韓国LG Displayは、ラスベガスで開催中のCES 2023において、マイクロレンズアレイ技術を搭載した第3世代有機ELパネルを発表した。4K解像度の55型・65型・77型、および8K解像度の77型・88型パネルから採用し、今後すべてのラインナップに展開する予定。

[CES2023] 3rd Generation : META Technology

第3世代有機ELパネルでは、“METAテクノロジー”と名付けた新しい技術を搭載。第2世代パネルのEXテクノロジーに続き、重水素化合物による有機材料の耐久性向上と最適化されたアルゴリズムを採用しながら、前世代比で最大30%の輝度向上を実現した。

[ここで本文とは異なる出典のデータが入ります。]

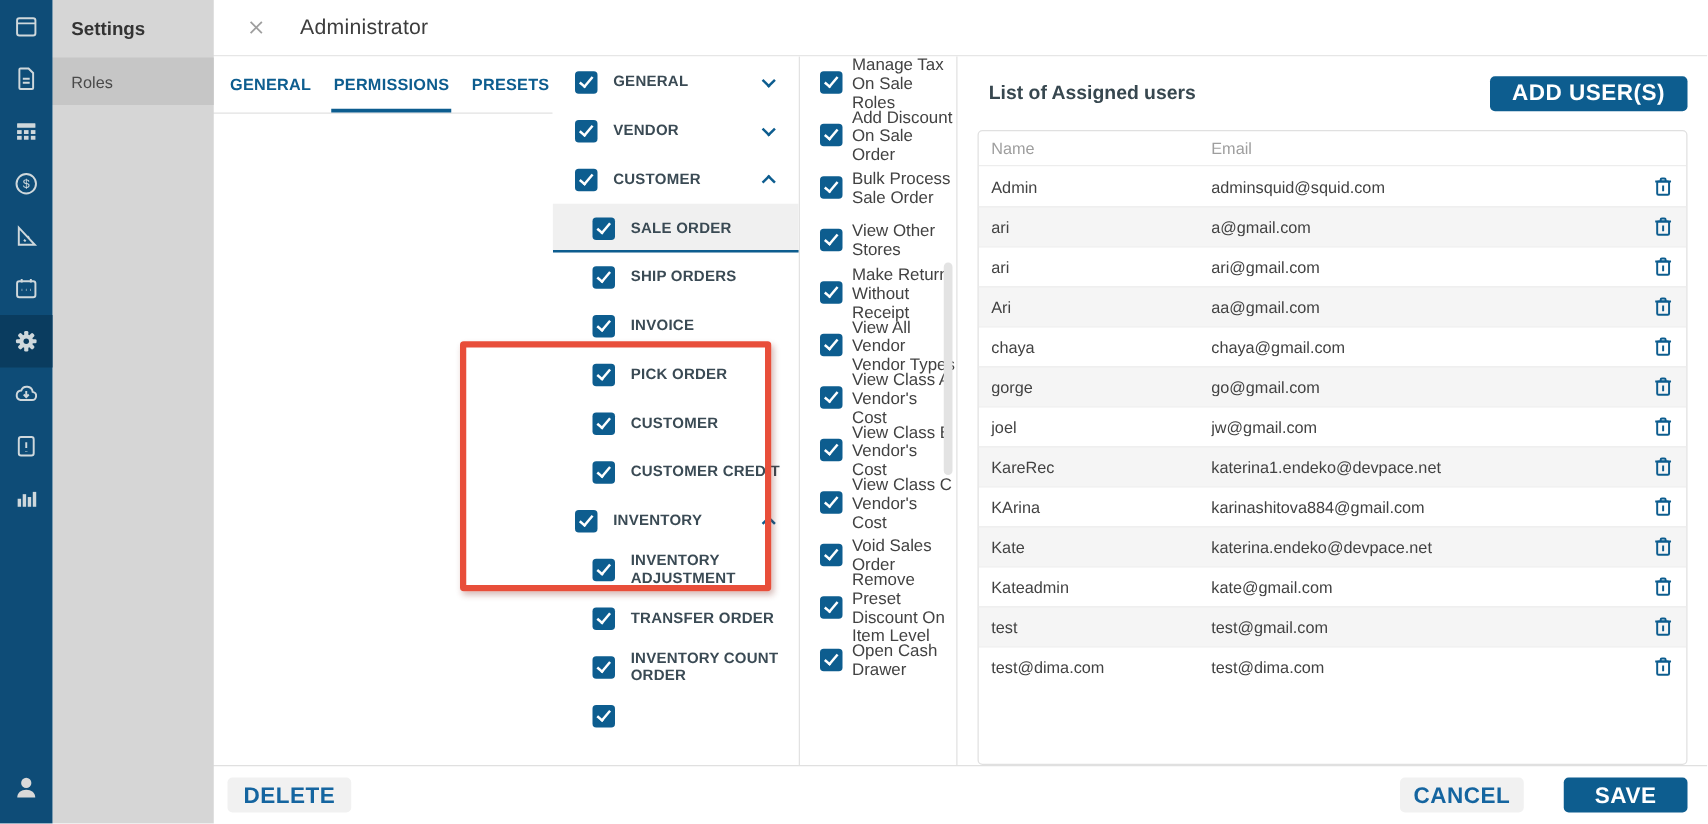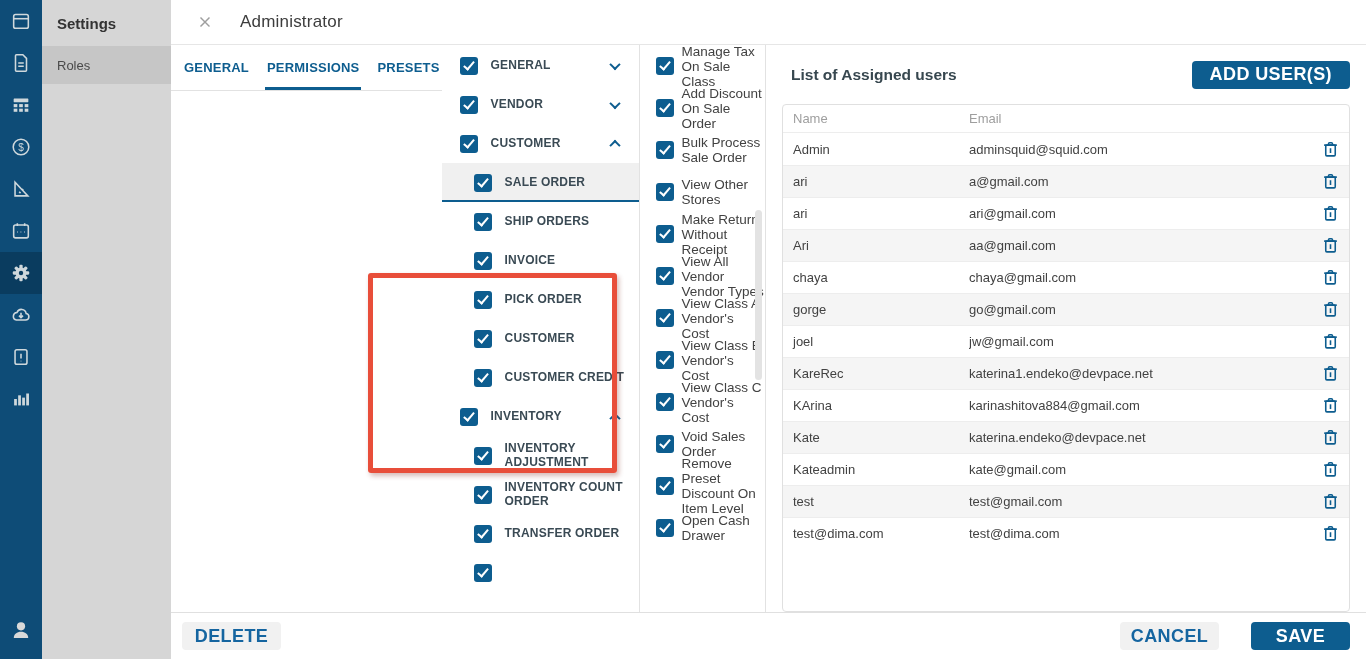--- a/index.html
+++ b/index.html
@@ -251,35 +251,35 @@
               <span class="cb"></span>
               <span class="tree-label">INVENTORY</span>
               <span class="chev up"></span>
             </div>
             <div class="tree-item lvl1">
               <span class="cb"></span>
               <span class="tree-label">INVENTORY ADJUSTMENT</span>
             </div>
             <div class="tree-item lvl1">
               <span class="cb"></span>
+              <span class="tree-label">TRANSFER ORDER</span>
+            </div>
+            <div class="tree-item lvl1">
+              <span class="cb"></span>
               <span class="tree-label">INVENTORY COUNT ORDER</span>
             </div>
             <div class="tree-item lvl1">
               <span class="cb"></span>
-              <span class="tree-label">TRANSFER ORDER</span>
-            </div>
-            <div class="tree-item lvl1">
-              <span class="cb"></span>
             </div>
           </div>
 
           <div class="perm-col">
             <div class="perm-item">
               <span class="cb"></span>
-              <span class="perm-label">Manage Tax On Sale Class</span>
+              <span class="perm-label">Manage Tax On Sale Roles</span>
             </div>
             <div class="perm-item">
               <span class="cb"></span>
               <span class="perm-label">Add Discount On Sale Order</span>
             </div>
             <div class="perm-item">
               <span class="cb"></span>
               <span class="perm-label">Bulk Process Sale Order</span>
             </div>
             <div class="perm-item">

これにより、“現在市場に出回っているテレビディスプレイの中で最高レベル”とする2,100nitものピーク輝度を達成。「有機ELの圧倒的な画質と完璧な黒に、さらなる明るさを加えることで、仮想と現実の境界線をあいまいにし、観る者を魅了する強烈かつ緻密な色表現を実現する」という。

マイクロレンズアレイ

METAテクノロジーのカギとなっているのが、有機ELパネルの発光を最大化するマイクロメートルサイズの凸レンズ層。この「マイクロレンズアレイ」(MLA:Micro Lens Array)により、パネルに反射して失われていた光を取り出すことに成功。同じ明るさの場合と比較して、エネルギー効率を22%向上させるという。

77型の第3世代4K有機ELパネルにおいては、合計424億個のマイクロレンズを搭載。1ピクセル当たり約5,117個のマイクロレンズが、内部反射によって失われていた光を放出することで鮮明な描写が可能になった。

従来パネル(左)との比較。内部反射していた光を、マイクロレンズアレイで取り出すことで、高い輝度を実現する

もう一つのカギが、独自の輝度向上アルゴリズム「META Booster」。各シーンの輝度をリアルタイムに分析・調整することで、画面の輝度と色表現。HDR映像がより強化され、「これまでで最も正確な色表現、より詳細で鮮やかな画像を表現する」という。

また、第3世代有機ELパネルでは、視野角も向上。最大輝度が半分になる角度が最大30%改善し、160度の広い視野角を実現。画像の歪みなしにあらゆる角度で正確な画像を提供できるようになった。

なお、マイクロレンズアレイを搭載した有機ELパネルは、先日発表されたパナソニックの新フラッグシップ有機ELテレビ「MZ2000」にも採用されている。